══ Given data ══

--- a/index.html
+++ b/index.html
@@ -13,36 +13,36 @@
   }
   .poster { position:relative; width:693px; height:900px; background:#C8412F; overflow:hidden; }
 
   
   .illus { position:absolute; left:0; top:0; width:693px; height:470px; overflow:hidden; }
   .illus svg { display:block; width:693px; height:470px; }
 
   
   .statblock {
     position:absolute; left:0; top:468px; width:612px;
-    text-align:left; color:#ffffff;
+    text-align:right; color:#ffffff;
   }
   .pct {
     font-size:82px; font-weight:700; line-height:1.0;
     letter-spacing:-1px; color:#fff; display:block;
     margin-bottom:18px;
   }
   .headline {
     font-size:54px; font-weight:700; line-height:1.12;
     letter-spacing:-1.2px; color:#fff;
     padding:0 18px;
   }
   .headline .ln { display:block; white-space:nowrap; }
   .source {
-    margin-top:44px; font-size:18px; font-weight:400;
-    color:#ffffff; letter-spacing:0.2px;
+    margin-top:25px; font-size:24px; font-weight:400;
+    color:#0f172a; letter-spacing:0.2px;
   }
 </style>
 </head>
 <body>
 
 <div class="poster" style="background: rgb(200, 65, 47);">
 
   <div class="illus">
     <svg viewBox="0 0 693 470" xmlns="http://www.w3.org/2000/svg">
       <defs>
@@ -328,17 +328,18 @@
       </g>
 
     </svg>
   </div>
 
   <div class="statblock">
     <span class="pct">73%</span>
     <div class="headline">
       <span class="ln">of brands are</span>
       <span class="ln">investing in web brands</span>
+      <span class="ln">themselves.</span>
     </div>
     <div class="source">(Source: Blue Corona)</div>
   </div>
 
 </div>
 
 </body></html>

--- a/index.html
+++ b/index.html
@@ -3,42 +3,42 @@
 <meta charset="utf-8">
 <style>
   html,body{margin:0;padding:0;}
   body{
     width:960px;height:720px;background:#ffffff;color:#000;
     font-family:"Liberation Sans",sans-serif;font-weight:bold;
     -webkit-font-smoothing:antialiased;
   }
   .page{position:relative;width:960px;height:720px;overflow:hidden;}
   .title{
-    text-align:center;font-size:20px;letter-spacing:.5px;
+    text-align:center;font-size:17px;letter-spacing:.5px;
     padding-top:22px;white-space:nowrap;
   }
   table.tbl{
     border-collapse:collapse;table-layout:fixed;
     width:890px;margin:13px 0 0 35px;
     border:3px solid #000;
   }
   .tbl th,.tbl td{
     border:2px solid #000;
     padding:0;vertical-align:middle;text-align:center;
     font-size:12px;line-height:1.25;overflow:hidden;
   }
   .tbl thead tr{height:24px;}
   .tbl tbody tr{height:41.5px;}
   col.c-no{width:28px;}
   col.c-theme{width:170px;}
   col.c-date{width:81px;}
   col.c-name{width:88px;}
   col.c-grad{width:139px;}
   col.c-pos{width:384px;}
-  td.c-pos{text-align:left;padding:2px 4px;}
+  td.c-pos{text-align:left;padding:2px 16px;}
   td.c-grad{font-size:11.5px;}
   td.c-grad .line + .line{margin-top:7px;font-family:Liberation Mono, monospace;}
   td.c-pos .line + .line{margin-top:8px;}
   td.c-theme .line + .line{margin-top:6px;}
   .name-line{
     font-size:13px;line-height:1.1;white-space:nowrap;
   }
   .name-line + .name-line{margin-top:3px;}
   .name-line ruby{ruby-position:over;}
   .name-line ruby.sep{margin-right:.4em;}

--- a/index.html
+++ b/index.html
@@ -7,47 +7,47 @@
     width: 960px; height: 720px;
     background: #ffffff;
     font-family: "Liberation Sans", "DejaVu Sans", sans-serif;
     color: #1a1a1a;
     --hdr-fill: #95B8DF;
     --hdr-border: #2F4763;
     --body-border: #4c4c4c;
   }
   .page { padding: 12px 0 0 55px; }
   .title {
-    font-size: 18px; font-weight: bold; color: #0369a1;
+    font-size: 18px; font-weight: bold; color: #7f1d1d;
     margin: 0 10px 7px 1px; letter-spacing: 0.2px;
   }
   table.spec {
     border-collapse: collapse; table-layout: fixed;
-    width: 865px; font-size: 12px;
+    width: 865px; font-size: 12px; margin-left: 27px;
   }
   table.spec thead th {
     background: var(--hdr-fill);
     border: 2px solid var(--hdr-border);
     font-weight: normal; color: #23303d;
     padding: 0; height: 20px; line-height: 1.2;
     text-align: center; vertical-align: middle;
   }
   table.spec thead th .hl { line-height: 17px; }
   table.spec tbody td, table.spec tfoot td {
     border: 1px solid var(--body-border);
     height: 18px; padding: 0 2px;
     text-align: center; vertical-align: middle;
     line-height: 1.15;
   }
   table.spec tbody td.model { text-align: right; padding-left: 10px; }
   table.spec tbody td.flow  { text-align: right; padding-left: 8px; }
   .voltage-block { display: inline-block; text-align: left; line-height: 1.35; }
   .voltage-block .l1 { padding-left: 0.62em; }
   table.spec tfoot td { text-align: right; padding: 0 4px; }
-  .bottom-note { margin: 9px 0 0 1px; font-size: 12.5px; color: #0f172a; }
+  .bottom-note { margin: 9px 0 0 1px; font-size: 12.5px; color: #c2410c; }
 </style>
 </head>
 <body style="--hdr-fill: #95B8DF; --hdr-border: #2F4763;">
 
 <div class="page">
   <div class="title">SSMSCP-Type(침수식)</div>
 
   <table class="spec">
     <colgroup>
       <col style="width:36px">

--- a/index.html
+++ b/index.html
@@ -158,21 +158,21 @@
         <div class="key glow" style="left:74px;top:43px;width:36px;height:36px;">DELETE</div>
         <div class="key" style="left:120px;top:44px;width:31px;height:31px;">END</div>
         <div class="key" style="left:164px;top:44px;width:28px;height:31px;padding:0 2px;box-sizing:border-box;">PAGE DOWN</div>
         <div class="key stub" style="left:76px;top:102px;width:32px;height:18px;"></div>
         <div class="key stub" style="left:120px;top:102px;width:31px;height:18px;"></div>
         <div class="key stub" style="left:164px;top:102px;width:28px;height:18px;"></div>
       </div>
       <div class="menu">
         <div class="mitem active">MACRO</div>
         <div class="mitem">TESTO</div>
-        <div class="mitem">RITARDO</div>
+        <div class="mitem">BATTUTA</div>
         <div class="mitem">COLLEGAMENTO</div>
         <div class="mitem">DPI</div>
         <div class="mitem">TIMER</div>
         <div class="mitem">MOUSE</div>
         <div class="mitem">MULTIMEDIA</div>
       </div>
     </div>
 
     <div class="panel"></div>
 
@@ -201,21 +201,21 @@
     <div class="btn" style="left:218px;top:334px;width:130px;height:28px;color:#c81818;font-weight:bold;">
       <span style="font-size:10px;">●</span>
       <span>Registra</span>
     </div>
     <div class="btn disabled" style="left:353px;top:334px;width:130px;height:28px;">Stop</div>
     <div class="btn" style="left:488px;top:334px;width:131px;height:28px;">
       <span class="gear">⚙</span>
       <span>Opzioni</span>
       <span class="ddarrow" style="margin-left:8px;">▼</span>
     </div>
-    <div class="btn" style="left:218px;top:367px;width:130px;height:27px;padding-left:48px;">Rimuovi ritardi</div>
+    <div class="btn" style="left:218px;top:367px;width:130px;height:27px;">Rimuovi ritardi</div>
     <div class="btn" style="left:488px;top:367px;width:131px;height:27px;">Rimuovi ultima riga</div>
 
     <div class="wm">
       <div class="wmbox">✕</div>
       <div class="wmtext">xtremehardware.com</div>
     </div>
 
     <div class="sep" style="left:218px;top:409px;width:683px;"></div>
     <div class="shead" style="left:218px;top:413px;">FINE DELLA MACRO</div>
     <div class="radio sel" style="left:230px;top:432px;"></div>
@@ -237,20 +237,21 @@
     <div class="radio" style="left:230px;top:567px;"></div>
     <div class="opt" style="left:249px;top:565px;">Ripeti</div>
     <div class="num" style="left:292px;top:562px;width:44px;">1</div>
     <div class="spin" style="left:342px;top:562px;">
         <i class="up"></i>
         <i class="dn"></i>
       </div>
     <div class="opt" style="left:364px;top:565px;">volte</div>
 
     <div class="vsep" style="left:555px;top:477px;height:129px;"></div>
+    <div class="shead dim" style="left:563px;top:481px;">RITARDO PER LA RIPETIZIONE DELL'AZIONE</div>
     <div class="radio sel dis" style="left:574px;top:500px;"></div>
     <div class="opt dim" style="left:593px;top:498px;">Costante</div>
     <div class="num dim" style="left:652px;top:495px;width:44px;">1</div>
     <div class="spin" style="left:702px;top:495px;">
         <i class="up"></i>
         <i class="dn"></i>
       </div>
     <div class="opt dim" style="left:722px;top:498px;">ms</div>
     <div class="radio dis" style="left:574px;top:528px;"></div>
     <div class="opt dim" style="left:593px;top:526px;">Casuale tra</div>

═══

**About this task**
Whenever the word "border" occurs in a line of the listing above, return that line.

**Task solution**
     border-collapse:collapse;table-layout:fixed;
     border:3px solid #000;
     border:2px solid #000;
     --hdr-border: #2F4763;
     --body-border: #4c4c4c;
     border-collapse: collapse; table-layout: fixed;
     border: 2px solid var(--hdr-border);
     border: 1px solid var(--body-border);
 <body style="--hdr-fill: #95B8DF; --hdr-border: #2F4763;">
         <div class="key" style="left:164px;top:44px;width:28px;height:31px;padding:0 2px;box-sizing:border-box;">PAGE DOWN</div>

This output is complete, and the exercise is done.